🤖 AI Summary
This work addresses training instability—manifested as loss spikes—caused by heavy-tailed gradient noise arising from rare linguistic expressions and deep compositional structures. The authors identify that this noise exhibits element-wise localization and propose an element-wise gradient clipping method that respects matrix structure while maintaining computational efficiency. By leveraging first-order perturbation analysis, the approach effectively controls the gradient spectrum through element-wise smooth shrinkage and a proxy for Bayes-optimal estimation under a Gaussian prior. The method provides an $O(\varepsilon^{-4})$ convergence guarantee under Cauchy-contaminated noise. Experiments demonstrate a 7% reduction in training tokens during NanoGPT pretraining, with an additional 2% saving when combined with the Muon optimizer, significantly enhancing both training stability and efficiency.
📝 Abstract
Training instabilities such as loss spikes are frequently the result of stochastic gradient noise. Because of rare expressions in language training data, and multiple layer composition, the noise impact is heavy-tailed and survives mini-batch averaging. Existing remedies trade off structure against cost: vector-norm clipping ignores the matrix structure of weight updates, while spectral normalization (e.g., Muon (Jordan et al., 2024)) respects it at additional cost.
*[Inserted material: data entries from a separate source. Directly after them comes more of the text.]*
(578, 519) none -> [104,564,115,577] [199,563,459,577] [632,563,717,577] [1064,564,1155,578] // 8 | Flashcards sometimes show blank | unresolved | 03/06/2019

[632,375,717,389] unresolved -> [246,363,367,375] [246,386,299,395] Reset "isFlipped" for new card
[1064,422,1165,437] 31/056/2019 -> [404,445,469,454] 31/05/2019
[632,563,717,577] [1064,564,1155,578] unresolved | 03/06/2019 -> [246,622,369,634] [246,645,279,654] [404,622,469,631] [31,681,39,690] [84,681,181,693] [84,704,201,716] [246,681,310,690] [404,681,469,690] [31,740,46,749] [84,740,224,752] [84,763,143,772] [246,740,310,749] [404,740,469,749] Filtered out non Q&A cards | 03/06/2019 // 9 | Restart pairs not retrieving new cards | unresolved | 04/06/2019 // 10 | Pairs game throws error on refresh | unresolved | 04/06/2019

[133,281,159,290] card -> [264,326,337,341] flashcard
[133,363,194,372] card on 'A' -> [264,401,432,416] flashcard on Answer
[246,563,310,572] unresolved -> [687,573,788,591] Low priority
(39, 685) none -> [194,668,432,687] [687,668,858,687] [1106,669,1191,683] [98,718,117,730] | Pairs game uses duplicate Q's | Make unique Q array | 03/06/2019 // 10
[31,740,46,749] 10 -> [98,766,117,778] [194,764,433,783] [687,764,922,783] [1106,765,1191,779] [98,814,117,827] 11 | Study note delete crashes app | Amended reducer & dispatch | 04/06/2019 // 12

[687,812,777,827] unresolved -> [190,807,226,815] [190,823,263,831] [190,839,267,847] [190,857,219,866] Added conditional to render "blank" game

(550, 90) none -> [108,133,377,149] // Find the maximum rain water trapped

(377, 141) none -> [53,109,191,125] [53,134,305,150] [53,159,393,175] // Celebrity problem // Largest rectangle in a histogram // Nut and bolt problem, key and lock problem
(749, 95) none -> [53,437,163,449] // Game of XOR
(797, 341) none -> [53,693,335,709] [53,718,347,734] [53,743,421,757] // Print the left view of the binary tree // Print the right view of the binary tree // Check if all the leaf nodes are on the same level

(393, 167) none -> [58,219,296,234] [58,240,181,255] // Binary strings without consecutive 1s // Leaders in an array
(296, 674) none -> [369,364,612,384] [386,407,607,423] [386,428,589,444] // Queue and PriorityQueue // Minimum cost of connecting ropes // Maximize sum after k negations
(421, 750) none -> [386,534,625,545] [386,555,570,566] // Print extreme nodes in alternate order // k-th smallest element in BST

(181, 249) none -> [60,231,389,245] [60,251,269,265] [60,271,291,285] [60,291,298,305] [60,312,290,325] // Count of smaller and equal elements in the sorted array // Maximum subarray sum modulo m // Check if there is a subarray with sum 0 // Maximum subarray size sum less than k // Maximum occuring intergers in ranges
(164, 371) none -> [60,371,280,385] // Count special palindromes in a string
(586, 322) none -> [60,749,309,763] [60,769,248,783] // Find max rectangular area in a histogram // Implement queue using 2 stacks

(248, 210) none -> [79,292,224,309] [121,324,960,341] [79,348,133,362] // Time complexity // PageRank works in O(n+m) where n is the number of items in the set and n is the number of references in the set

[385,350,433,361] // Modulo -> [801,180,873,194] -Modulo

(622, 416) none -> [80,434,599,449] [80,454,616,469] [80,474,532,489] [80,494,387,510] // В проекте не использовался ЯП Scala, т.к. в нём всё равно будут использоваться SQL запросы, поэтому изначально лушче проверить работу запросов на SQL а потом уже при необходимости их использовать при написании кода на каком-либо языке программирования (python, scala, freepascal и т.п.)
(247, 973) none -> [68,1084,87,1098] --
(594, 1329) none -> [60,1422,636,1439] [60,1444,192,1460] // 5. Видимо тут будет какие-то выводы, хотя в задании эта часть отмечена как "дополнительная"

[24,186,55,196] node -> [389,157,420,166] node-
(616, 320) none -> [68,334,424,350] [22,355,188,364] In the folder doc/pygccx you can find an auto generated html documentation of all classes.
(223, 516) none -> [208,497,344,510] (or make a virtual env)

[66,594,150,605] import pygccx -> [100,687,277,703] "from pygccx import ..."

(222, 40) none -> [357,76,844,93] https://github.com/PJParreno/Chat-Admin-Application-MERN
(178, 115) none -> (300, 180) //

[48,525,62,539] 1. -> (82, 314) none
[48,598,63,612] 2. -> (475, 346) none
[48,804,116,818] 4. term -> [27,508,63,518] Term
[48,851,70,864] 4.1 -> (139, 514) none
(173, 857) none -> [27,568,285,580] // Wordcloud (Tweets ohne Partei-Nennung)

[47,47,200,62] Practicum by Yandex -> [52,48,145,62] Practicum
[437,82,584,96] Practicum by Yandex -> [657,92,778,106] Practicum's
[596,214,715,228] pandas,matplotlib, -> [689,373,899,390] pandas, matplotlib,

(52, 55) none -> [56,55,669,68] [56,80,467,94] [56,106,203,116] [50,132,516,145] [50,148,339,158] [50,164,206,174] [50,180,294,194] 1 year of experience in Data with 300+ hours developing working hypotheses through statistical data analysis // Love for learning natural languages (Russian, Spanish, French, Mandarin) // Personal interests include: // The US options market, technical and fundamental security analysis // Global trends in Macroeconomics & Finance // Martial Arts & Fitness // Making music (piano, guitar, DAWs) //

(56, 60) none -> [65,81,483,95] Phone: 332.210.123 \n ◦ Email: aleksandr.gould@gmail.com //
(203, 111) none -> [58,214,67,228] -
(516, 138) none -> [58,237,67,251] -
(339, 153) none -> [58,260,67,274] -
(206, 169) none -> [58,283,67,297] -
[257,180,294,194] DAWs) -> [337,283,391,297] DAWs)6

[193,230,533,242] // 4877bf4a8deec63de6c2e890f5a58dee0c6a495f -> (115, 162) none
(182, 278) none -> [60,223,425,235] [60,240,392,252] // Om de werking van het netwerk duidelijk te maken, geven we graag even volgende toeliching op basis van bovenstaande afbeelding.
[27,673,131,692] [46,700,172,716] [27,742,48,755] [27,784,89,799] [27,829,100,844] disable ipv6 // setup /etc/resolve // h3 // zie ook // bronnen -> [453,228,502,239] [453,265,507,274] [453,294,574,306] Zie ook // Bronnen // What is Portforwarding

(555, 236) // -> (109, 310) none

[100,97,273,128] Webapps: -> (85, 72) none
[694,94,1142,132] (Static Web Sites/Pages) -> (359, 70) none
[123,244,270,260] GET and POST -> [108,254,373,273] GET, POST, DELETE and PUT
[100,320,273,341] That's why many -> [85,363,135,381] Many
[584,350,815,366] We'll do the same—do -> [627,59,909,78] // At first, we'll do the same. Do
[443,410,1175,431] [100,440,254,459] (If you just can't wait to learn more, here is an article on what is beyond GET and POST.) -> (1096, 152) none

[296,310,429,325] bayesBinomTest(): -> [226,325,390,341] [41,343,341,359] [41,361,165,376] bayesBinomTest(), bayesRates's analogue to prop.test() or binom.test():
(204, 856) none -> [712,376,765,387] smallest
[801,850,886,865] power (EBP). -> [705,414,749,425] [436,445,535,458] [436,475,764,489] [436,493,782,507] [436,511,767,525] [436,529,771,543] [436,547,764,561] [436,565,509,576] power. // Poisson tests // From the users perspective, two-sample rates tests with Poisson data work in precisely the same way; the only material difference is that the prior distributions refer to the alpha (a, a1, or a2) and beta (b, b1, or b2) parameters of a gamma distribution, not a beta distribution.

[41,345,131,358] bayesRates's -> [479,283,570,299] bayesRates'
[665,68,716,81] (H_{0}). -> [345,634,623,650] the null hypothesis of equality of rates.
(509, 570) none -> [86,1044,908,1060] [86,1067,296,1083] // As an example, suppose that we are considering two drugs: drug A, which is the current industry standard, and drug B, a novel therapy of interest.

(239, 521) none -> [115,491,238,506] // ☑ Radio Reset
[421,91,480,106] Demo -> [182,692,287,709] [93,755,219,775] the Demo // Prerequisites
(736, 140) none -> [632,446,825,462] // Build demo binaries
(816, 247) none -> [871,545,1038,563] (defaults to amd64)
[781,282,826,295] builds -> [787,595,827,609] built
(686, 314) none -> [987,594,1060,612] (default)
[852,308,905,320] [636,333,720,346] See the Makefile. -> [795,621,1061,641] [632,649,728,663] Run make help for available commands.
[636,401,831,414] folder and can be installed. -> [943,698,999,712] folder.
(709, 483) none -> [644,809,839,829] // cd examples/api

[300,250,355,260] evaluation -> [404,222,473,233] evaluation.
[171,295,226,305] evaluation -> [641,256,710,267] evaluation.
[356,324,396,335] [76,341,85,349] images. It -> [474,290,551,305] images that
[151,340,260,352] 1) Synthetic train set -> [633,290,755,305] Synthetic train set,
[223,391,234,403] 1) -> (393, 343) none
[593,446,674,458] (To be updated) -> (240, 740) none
We show that this trade-off can be balanced. Real gradient noise appears to be similar to entry-wise heavy-tailed contamination, and a first-order perturbation analysis reveals a localization property of such noise, under which a simple entry-wise method achieves spectral control. Exploiting this, we derive a tractable surrogate for the Bayes-optimal entry-wise estimator under a Gaussian signal prior. We establish $O(ε^{-4})$ convergence guarantee under Cauchy-contaminated noise. Empirically, we find that smooth shrinkage improves Adam on NanoGPT pretraining, saving ${\sim}7\%$ of training tokens. We further find that applying the entry-wise clipping before spectral normalization yields a ${\sim}2\%$ token saving on top of Muon.